Work order ▸ Although the listing below holds pictures, reproduce only its lines from the one containing "-43,7 +43,7 @@" through the last, exactly and without them.

========================================================================

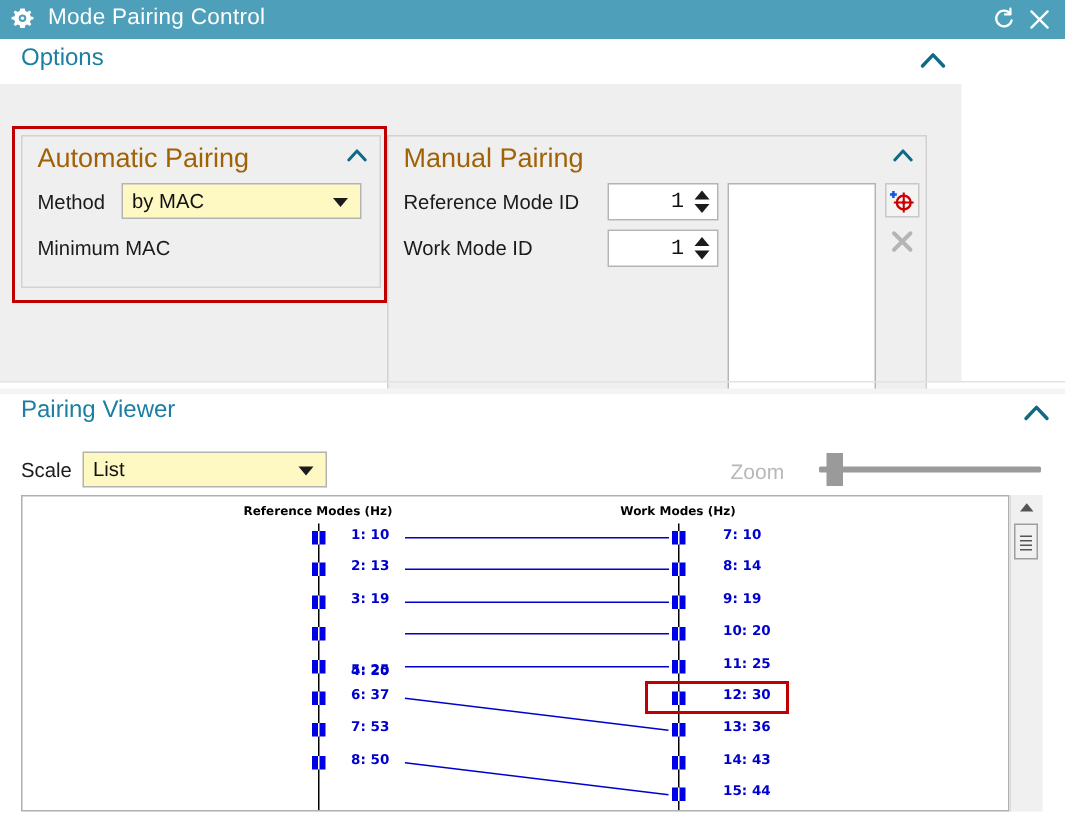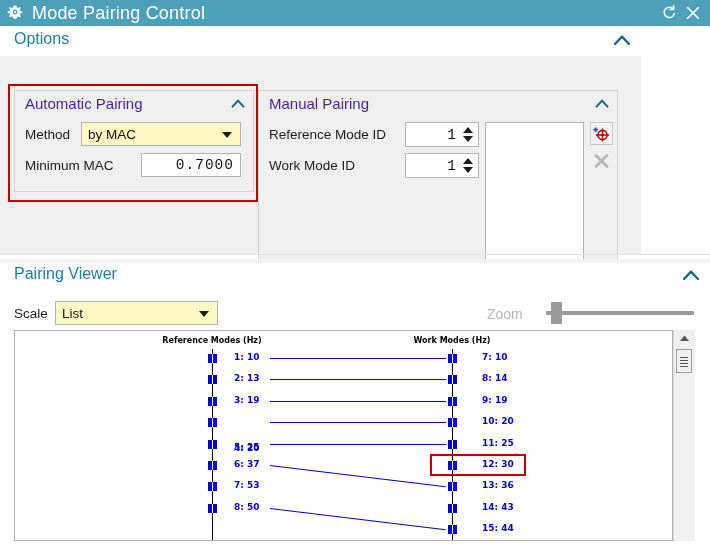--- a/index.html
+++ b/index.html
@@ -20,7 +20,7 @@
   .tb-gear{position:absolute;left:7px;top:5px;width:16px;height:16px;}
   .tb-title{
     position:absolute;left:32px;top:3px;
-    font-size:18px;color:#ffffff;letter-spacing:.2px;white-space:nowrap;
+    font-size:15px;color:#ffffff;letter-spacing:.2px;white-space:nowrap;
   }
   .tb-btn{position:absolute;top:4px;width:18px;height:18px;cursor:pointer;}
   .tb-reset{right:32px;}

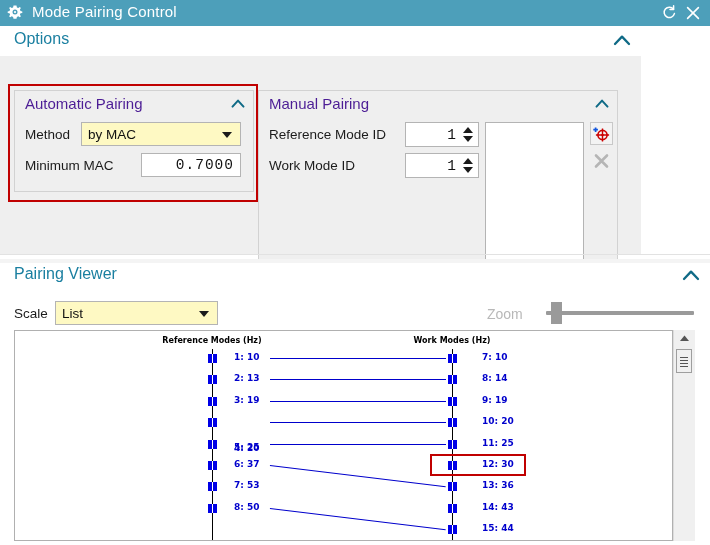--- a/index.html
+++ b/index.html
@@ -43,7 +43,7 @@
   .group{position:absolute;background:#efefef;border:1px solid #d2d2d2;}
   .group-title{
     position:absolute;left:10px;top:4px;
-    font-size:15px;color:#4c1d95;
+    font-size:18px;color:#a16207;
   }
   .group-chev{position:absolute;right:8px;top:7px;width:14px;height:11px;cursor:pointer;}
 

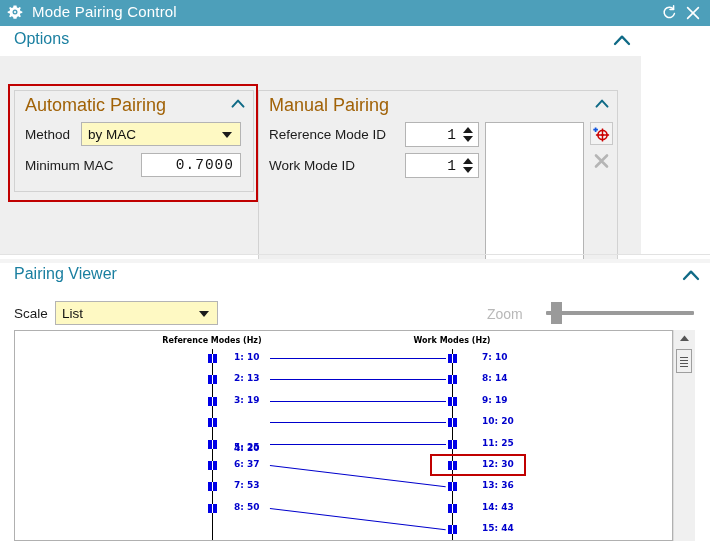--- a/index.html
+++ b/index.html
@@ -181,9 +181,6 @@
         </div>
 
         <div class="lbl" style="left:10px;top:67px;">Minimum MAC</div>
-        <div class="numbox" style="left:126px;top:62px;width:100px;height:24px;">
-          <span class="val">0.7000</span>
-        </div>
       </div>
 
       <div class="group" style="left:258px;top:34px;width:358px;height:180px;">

========================================================================

Solution ▸
@@ -43,7 +43,7 @@
   .group{position:absolute;background:#efefef;border:1px solid #d2d2d2;}
   .group-title{
     position:absolute;left:10px;top:4px;
-    font-size:15px;color:#4c1d95;
+    font-size:18px;color:#a16207;
   }
   .group-chev{position:absolute;right:8px;top:7px;width:14px;height:11px;cursor:pointer;}
 

--- a/index.html
+++ b/index.html
@@ -181,9 +181,6 @@
         </div>
 
         <div class="lbl" style="left:10px;top:67px;">Minimum MAC</div>
-        <div class="numbox" style="left:126px;top:62px;width:100px;height:24px;">
-          <span class="val">0.7000</span>
-        </div>
       </div>
 
       <div class="group" style="left:258px;top:34px;width:358px;height:180px;">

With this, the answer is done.